WHAT THE EXERCISE ASKS >>
Copy out each line of the data that includes the string "English".

Front-end code edit data
━━━━━━━━━━━━━━━━━━━━━━━━━━━━━━

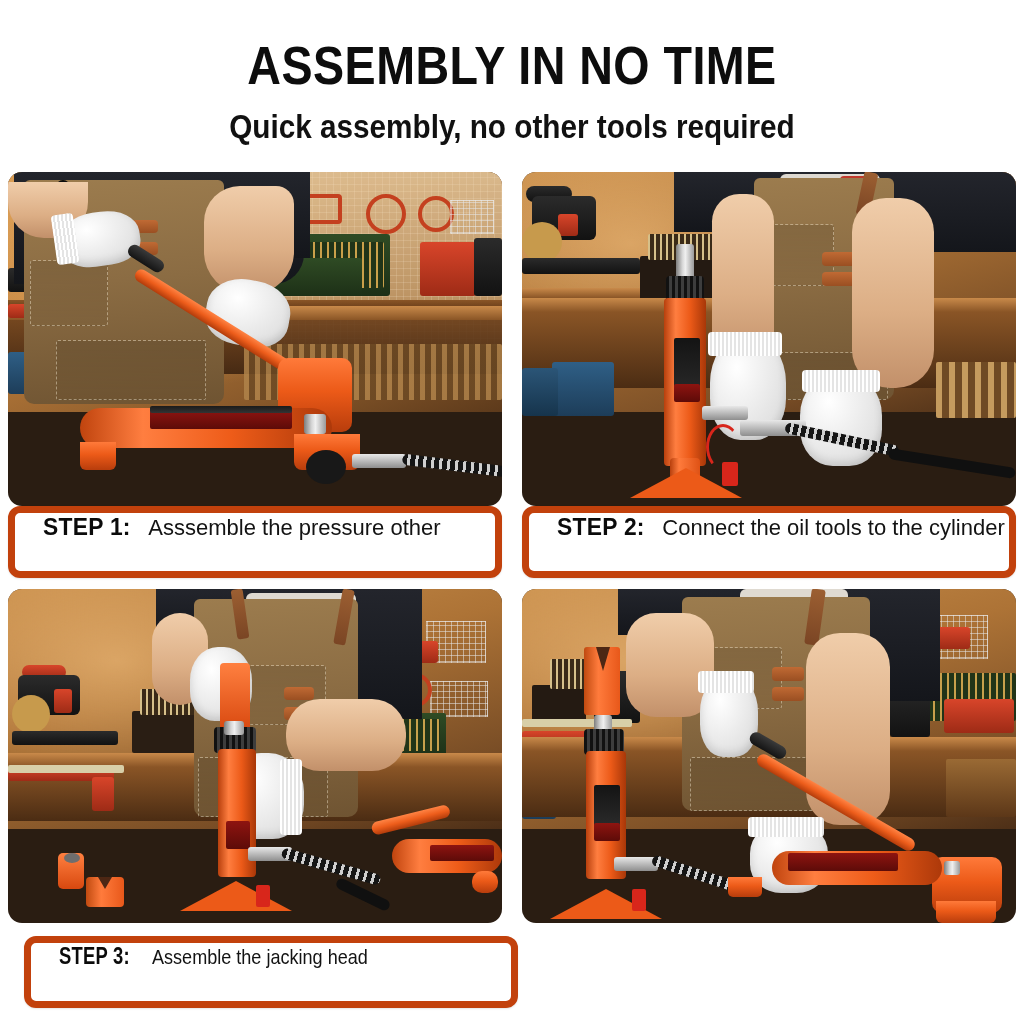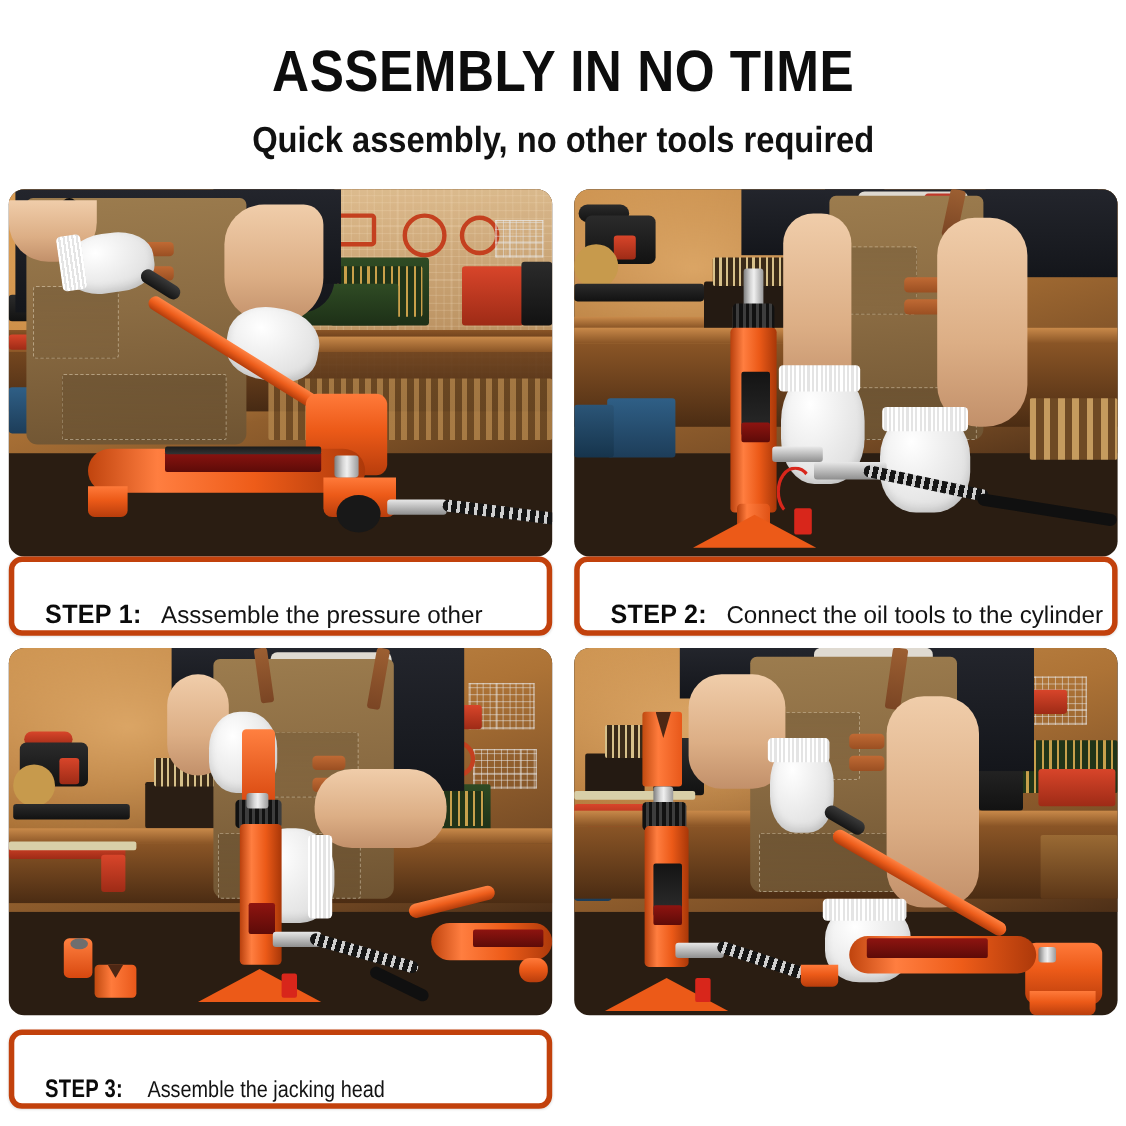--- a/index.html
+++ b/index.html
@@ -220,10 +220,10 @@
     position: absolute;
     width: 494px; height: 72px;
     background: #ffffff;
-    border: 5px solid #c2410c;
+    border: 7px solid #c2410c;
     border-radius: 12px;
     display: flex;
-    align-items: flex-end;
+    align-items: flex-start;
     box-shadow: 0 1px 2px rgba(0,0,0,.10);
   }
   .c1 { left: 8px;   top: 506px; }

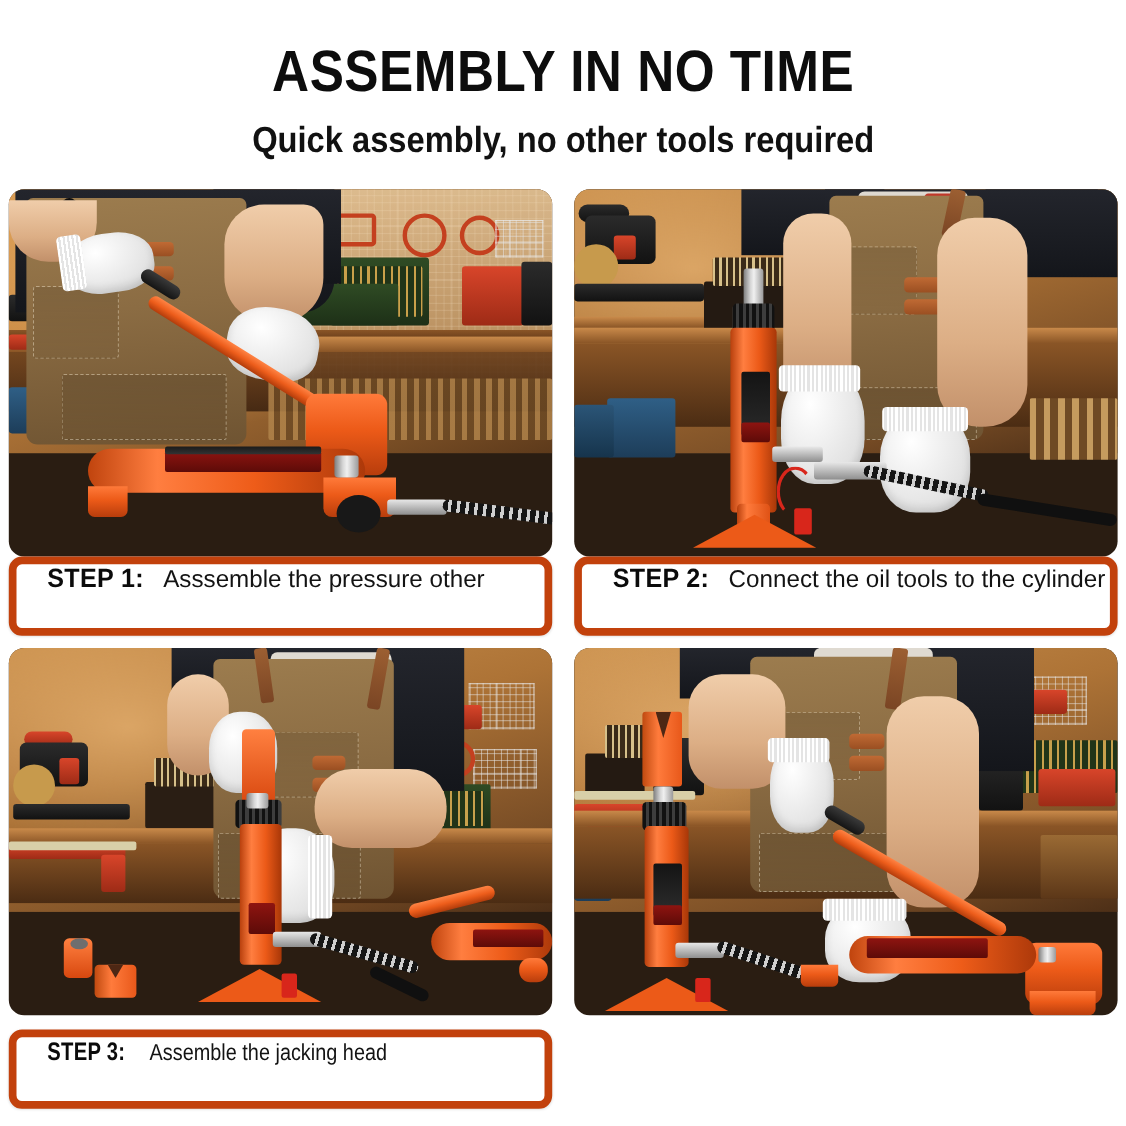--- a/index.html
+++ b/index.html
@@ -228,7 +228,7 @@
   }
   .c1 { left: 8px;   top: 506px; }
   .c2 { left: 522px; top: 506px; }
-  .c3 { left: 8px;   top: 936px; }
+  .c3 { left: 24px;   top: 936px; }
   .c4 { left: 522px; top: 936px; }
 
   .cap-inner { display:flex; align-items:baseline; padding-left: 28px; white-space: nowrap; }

━━━━━━━━━━━━━━━━━━━━━━━━━━━━━━

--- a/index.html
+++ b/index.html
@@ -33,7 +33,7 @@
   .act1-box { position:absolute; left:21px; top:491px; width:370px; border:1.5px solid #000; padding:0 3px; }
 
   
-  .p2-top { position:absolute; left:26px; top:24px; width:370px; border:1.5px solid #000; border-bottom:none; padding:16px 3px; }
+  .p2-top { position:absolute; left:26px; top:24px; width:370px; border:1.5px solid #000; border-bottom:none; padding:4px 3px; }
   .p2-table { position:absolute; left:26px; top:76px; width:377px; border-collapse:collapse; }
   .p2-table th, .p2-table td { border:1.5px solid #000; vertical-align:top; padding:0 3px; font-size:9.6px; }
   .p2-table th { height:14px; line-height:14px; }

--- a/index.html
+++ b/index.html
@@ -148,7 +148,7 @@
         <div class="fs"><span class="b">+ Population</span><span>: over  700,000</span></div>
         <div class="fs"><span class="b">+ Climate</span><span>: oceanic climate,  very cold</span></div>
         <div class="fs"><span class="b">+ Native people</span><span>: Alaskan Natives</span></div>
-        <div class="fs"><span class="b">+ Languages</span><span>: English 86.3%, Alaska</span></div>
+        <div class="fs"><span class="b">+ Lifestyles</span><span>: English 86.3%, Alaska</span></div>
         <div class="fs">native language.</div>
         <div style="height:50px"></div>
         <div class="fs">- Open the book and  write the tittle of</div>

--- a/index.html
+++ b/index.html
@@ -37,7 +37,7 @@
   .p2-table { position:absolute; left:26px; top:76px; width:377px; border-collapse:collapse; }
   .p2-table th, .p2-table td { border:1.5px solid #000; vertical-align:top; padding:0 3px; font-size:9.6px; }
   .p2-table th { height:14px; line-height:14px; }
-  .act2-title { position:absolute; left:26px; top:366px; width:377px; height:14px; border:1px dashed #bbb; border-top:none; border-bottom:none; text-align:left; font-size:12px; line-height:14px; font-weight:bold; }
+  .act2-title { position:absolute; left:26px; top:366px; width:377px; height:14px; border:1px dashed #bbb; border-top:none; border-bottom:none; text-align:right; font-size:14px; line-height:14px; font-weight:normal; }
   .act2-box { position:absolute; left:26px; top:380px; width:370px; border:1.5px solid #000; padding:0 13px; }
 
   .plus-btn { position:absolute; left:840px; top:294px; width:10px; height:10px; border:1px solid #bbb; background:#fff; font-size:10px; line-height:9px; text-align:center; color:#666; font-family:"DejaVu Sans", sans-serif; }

━━━━━━━━━━━━━━━━━━━━━━━━━━━━━━

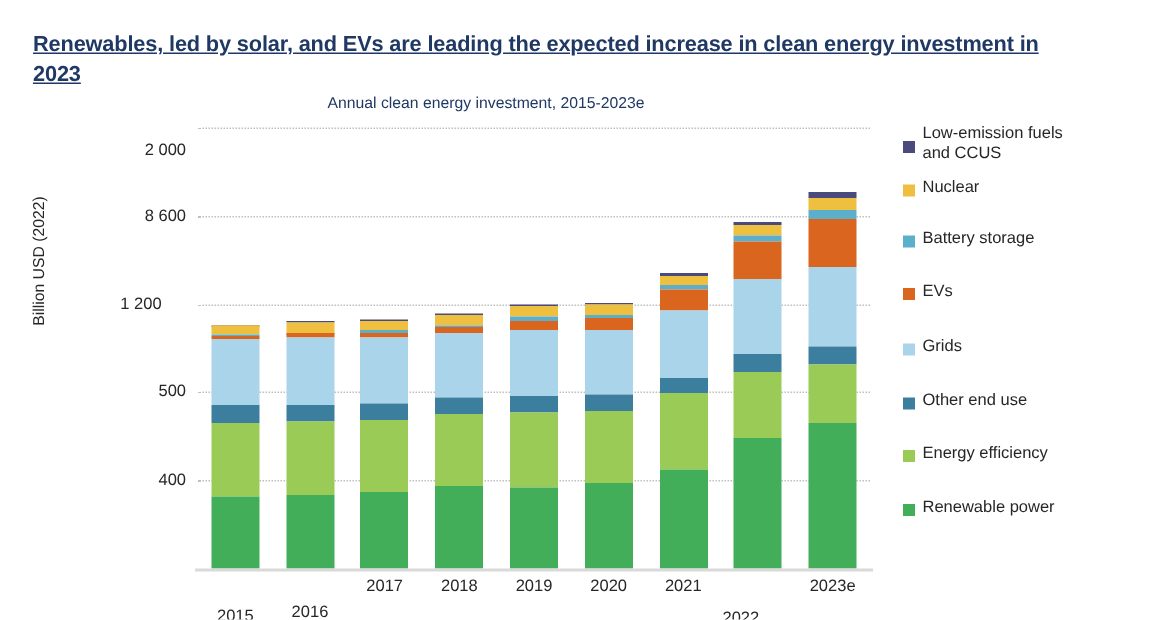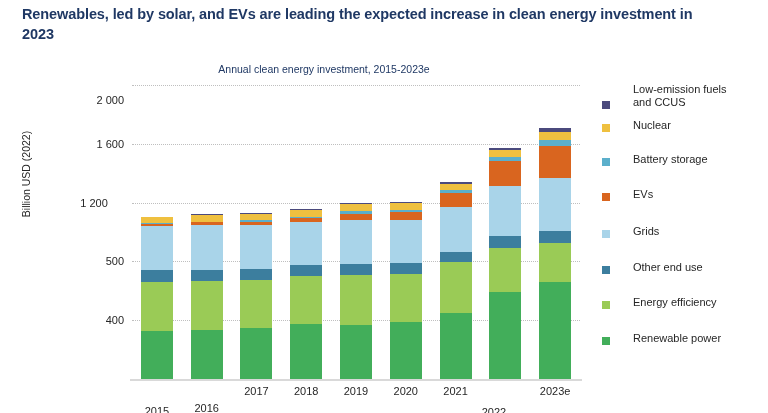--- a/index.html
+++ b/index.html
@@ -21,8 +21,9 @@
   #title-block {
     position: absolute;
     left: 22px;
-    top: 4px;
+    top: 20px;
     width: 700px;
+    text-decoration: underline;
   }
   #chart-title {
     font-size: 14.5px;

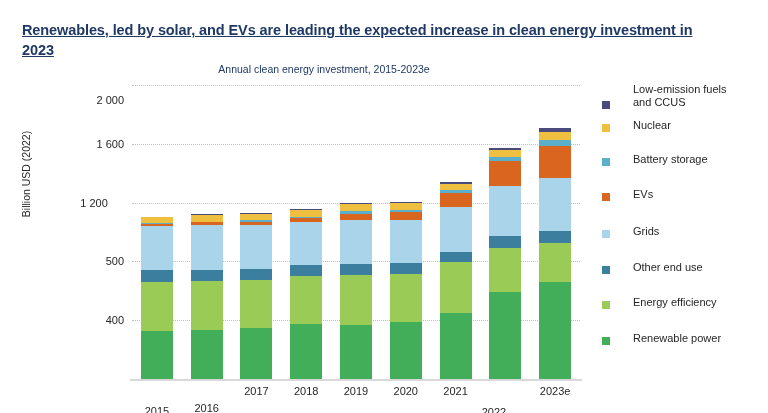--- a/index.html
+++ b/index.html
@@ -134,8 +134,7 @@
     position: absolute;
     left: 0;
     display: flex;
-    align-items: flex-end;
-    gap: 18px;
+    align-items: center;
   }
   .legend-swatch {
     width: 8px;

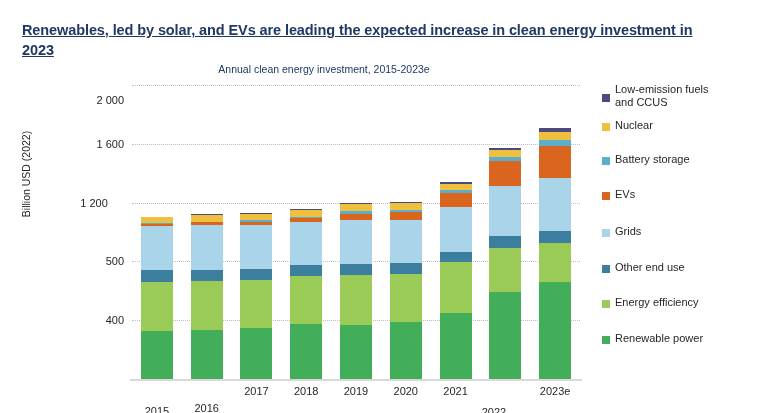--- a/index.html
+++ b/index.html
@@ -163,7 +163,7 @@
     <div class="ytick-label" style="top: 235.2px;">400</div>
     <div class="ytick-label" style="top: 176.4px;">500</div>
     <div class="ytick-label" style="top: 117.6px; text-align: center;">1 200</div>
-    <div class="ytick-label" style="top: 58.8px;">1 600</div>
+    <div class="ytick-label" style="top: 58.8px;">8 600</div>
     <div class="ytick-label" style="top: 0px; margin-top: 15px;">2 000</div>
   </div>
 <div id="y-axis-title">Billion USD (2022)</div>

━━━━━━━━━━━━━━━━━━━━━━━━━━━━━━

RESPONSE BELOW >>
-        <div class="fs"><span class="b">+ Languages</span><span>: English 86.3%, Alaska</span></div>
+        <div class="fs"><span class="b">+ Lifestyles</span><span>: English 86.3%, Alaska</span></div>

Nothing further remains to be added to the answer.